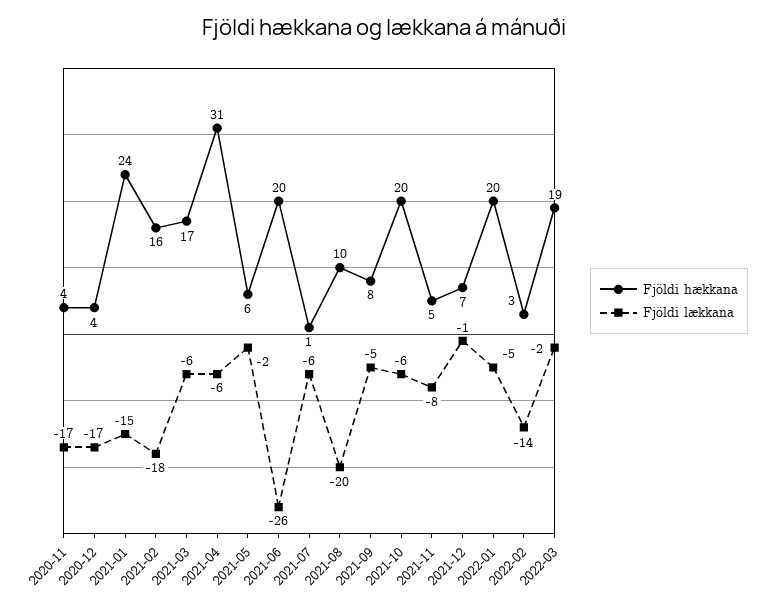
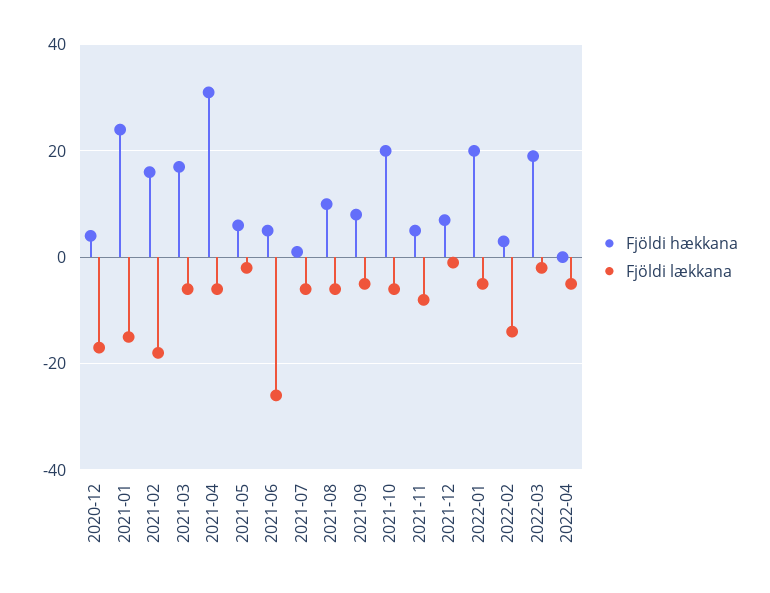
Fjöldi hækkana, 2020-11: 4 -> none
Fjöldi lækkana, 2020-11: -17 -> none
Fjöldi hækkana, 2021-06: 20 -> 5
Fjöldi lækkana, 2021-08: -20 -> -5
Fjöldi hækkana, 2022-04: none -> 0
Fjöldi lækkana, 2022-04: none -> -5

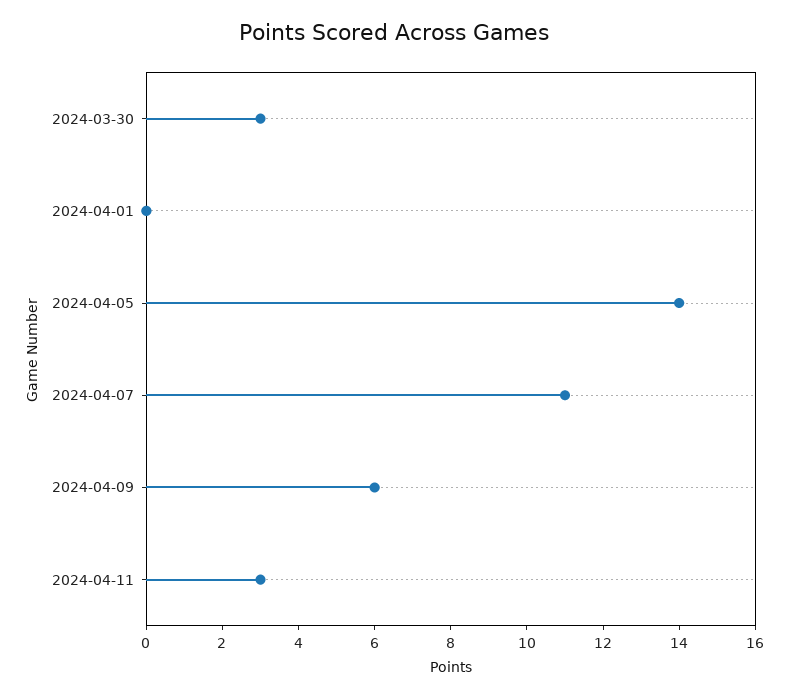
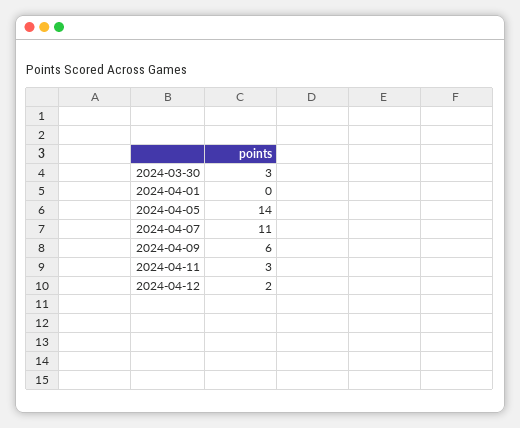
2024-04-12: none -> 2

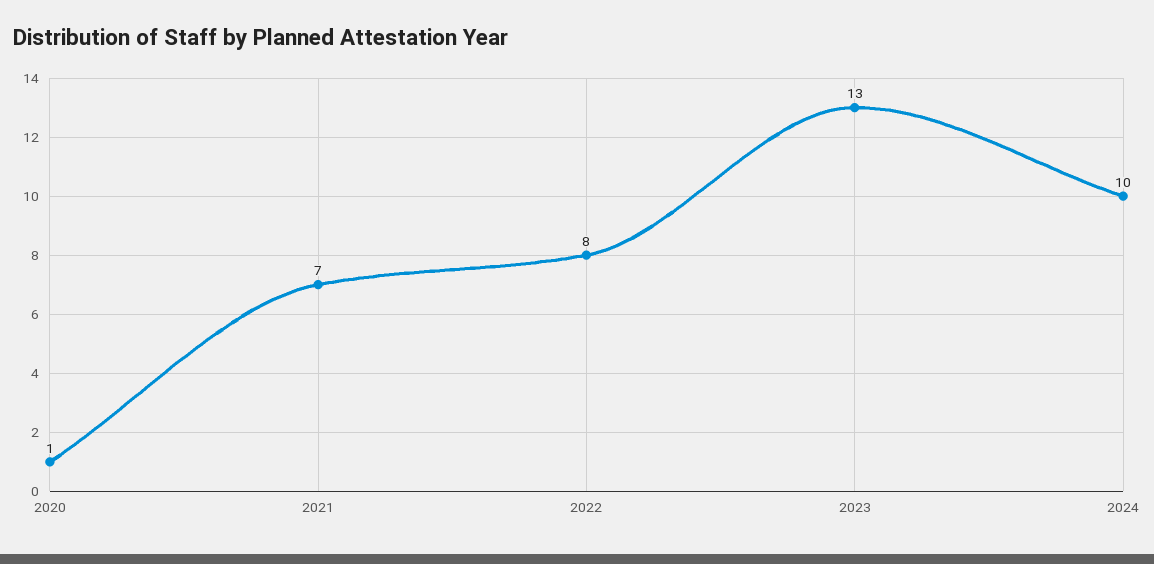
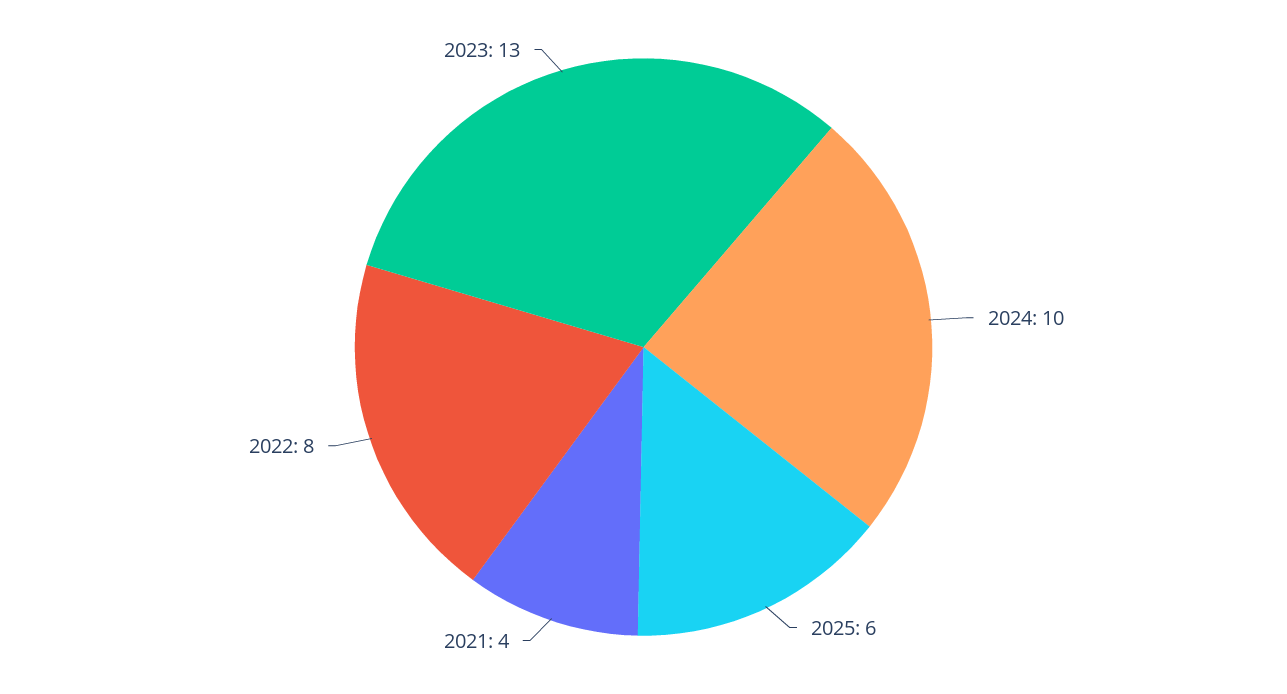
2020: 1 -> none
2021: 7 -> 4
2025: none -> 6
━━━━━━━━
Would you please copy, exactly and only, the lines from the one with "Fjöldi hækkana, 2022-04: none -> 0" through the end of the entries above, skipping every picture?

Fjöldi hækkana, 2022-04: none -> 0
Fjöldi lækkana, 2022-04: none -> -5

2024-04-12: none -> 2

2020: 1 -> none
2021: 7 -> 4
2025: none -> 6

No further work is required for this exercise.